MATERIAL PROVIDED =>
BEGIN

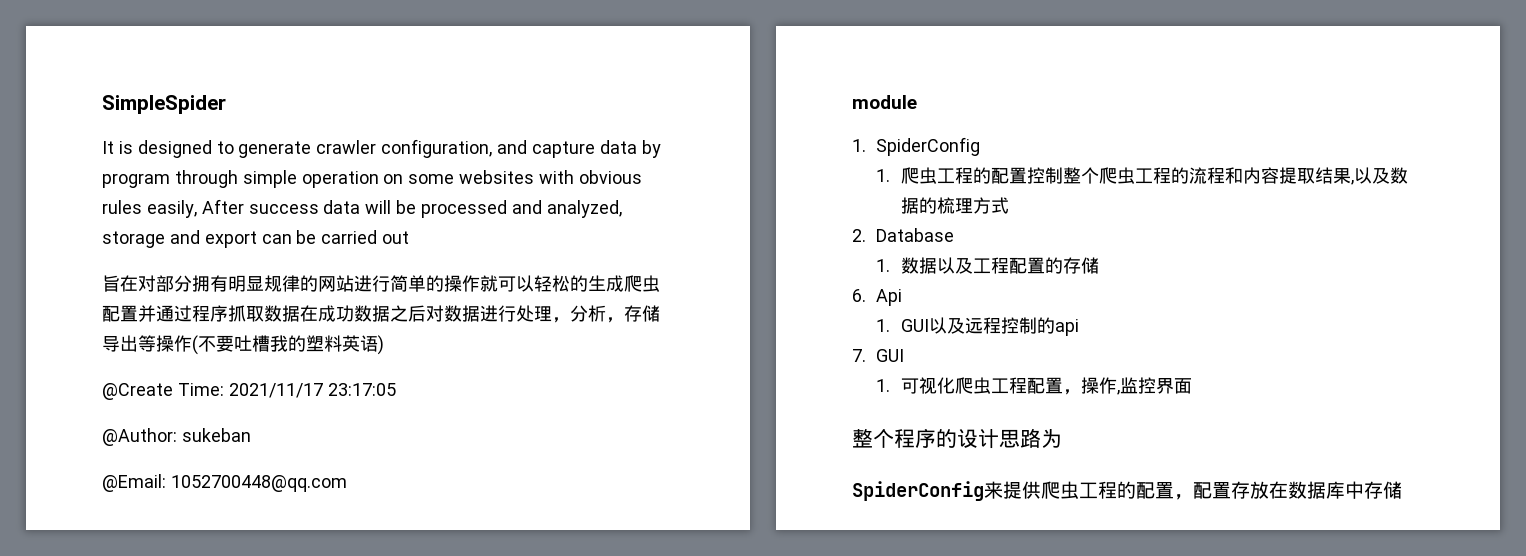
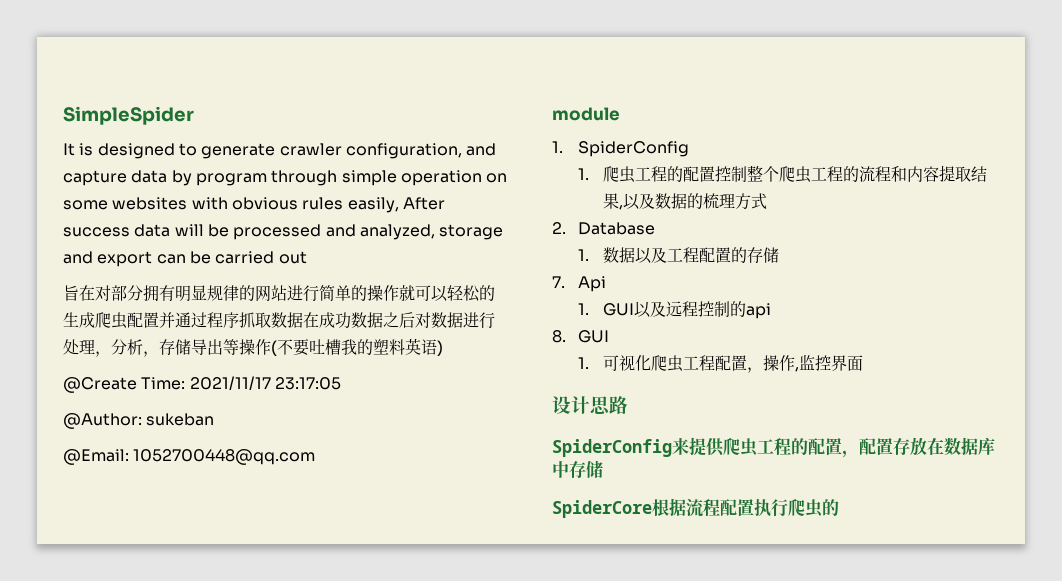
[852,289,866,302] 6. -> [552,276,565,288] 7.
[852,349,866,362] 7. -> [552,330,566,343] 8.
[852,428,957,448] 整个程序的 -> (864, 363) none
[1041,429,1062,448] 为 -> (628, 405) none
(1402, 490) none -> [552,498,839,518] // SpiderCore根据流程配置执行爬虫的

END

PROBLEM REQUIREMENTS =>
A word-for-word copy of the lines from the one with "[852,349,866,362] 7. -> [552,330,566,343] 8." through the end of the listing is what should be returned.

WRITTEN RESPONSE =>
[852,349,866,362] 7. -> [552,330,566,343] 8.
[852,428,957,448] 整个程序的 -> (864, 363) none
[1041,429,1062,448] 为 -> (628, 405) none
(1402, 490) none -> [552,498,839,518] // SpiderCore根据流程配置执行爬虫的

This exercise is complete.